In fact when it comes to investments, smaller funds may actually be at a competitive advantage, as they don't have capacity constraints when it comes to investing.

"[We are] categorically of the view that scale delivers for members." Paul Schroder, AustralianSuper

Because they don't invest large amounts, they also don't draw the attention of the market. However a $50 billion fund looking to invest a portion of that in an Australian equity strategy, would find it difficult to implement that without the market noticing.

"Smaller organisations tend to be able to employ capital much more quickly than larger organisations," Miller says.

But AustralianSuper group executive, membership, Paul Schroder, says that their size gives them competitive advantages when it comes to investing in unlisted assets like infrastructure.

"Net contribution inflow is a fundamental driver - net cash flow allows funds to invest in assets and hold assets and extract that illiquidity premium through market volatility," he says.

A fund that has a constant stream of members' assets coming into it will not be forced to dispose of assets like infrastructure and property when markets are tough.

"...it seems clear that, generally, larger funds have a better prospect of higher net returns to members over the longer-term." Graeme Russell, Media Super

Schroder says at AustralianSuper they are "categorically of the view that scale delivers for members."

For AustralianSuper it helps keep unit costs down, attract better talent and conduct advertising and branding that a smaller fund would find difficult.

"On the governance side, [size gives you] the ability to attract the best directors, the ability to attract the best talent, people want to become involved in funds that are large and growing," Schroder says.

That doesn't mean there aren't challenges, for example AustralianSuper now needs to look increasingly offshore for investments and has reached the point where it invests more in offshore equities than domestic equities.

"If you become too big in the domestic market you have to look offshore," Schroder says.

Chief executive officer of the $3.5 billion Media Super, Graeme Russell, recently put together a discussion paper on scale for his board. It analysed administration costs, investment returns, insurance and products and services.

Based on his analysis Russell concludes that: "Smaller funds can still deliver top quartile returns at competitive fee rates - several have. And smaller, specific industry focused funds can provide very efficient and effective services, modelled for the workers and employers in their industry.

"Some large funds are, relatively, quite expensive - with fees considerably higher than a number of smaller funds.

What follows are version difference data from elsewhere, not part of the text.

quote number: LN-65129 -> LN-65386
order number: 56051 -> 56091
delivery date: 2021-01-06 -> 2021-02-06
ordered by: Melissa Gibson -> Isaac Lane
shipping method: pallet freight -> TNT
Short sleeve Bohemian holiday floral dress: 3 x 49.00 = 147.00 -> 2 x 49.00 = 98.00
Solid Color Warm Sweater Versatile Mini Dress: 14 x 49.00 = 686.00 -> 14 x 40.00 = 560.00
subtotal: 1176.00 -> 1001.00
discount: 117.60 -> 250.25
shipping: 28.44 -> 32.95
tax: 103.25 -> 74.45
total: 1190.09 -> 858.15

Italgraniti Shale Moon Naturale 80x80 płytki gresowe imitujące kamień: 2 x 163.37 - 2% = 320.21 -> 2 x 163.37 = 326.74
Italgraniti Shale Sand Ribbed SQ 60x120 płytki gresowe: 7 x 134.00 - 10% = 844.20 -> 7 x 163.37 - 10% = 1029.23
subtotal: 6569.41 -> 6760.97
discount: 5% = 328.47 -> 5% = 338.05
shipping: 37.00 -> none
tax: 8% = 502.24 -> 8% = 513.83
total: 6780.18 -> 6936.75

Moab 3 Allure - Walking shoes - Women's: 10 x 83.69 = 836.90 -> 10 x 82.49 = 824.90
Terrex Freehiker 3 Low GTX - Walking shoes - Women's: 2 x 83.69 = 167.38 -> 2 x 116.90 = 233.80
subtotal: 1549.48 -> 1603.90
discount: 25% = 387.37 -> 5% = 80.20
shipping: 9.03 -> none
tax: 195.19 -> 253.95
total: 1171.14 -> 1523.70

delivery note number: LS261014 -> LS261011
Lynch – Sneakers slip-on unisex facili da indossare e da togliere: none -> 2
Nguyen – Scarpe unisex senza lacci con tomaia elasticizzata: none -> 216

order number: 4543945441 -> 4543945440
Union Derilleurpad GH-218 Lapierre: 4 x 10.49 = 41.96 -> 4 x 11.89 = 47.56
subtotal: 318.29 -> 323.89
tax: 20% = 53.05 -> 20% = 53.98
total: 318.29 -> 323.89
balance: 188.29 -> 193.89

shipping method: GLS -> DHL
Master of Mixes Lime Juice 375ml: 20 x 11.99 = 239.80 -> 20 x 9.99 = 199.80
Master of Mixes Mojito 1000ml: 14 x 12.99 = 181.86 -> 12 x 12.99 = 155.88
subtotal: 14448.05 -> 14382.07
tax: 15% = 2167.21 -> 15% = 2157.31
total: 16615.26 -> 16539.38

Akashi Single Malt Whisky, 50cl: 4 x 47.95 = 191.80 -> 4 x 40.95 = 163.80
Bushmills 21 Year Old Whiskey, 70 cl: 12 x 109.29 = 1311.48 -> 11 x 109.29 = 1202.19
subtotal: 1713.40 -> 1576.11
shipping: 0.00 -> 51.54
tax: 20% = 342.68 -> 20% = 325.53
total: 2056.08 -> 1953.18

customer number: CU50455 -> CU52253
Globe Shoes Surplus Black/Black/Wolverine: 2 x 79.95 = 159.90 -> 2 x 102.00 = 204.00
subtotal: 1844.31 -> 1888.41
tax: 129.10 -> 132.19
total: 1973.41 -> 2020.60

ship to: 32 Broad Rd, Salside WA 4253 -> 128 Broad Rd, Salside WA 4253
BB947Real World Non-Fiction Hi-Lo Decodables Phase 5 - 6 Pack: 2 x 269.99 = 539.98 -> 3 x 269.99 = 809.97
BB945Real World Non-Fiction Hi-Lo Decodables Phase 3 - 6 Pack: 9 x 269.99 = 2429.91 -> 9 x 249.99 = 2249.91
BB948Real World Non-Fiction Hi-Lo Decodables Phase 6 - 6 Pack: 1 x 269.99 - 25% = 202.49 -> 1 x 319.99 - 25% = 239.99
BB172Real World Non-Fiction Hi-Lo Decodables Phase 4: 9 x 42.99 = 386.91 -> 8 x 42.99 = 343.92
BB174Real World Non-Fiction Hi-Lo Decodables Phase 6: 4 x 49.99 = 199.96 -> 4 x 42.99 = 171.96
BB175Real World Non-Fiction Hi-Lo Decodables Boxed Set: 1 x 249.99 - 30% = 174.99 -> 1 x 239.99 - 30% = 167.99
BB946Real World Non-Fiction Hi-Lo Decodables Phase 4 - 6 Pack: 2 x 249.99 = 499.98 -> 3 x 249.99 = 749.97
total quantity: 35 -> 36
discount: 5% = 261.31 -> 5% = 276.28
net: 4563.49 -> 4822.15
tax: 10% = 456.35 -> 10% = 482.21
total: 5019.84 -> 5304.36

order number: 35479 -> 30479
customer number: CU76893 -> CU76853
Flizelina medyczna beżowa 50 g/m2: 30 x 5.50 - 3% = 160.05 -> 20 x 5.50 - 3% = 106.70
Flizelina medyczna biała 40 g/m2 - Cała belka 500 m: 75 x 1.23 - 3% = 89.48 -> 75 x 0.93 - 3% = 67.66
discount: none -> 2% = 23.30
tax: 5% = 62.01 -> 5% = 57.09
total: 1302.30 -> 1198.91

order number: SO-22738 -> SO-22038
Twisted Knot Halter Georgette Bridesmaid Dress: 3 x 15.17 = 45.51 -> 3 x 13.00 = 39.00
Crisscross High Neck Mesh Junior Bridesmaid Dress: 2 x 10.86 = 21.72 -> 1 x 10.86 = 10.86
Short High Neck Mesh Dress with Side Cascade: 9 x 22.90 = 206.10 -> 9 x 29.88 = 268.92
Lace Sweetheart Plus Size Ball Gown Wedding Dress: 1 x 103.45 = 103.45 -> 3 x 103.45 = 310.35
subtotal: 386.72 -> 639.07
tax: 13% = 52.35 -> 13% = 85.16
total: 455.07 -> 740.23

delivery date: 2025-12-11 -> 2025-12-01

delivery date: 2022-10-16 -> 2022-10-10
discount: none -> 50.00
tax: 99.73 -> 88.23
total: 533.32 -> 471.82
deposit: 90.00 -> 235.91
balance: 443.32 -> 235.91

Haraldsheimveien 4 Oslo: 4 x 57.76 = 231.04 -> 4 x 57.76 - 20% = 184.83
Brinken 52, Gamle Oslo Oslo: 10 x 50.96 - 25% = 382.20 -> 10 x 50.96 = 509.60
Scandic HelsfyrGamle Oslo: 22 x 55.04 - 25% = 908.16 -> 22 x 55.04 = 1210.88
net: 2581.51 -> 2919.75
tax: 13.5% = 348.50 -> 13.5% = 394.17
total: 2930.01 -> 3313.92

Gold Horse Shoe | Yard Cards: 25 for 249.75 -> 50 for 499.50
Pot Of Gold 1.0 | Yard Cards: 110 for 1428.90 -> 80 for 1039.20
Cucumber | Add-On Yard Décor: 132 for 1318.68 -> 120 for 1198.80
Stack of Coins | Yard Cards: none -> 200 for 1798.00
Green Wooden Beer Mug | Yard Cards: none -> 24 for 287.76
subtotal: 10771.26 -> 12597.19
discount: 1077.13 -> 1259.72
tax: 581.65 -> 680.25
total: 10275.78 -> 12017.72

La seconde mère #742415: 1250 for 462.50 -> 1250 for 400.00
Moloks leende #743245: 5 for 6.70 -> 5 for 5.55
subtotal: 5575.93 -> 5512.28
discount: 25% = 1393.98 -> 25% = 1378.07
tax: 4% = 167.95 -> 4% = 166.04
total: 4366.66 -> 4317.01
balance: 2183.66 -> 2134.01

But it seems clear that, generally, larger funds have a better prospect of higher net returns to members over the longer-term."

"From an investment perspective we've always maintained the quality of the governance of the organisation is the most important [aspect] of the quality of investment outcomes." Graeme Miller, Towers Watson

That view seems to be shared by many in the industry, but not all. Towers Watson's Miller says there are better indicators of whether a fund will perform or outperform, not least of which is governance.

"From an investment perspective we've always maintained the quality of the governance of the organisation is the most important [aspect] of the quality of investment outcomes," he says.

"In investing the ability to implement efficiently, the ability to make decisions quickly and to act upon those decisions, is actually hugely important."

The bottom line is that it's probably horses for courses, big funds can deliver scale which is great for some member services. But smaller funds can be more engaged with members and provide a better experience as a result.

The key, then, is for funds to realise what their strengths are regardless of size, and build on them, while working out strategies to deal with their weaknesses.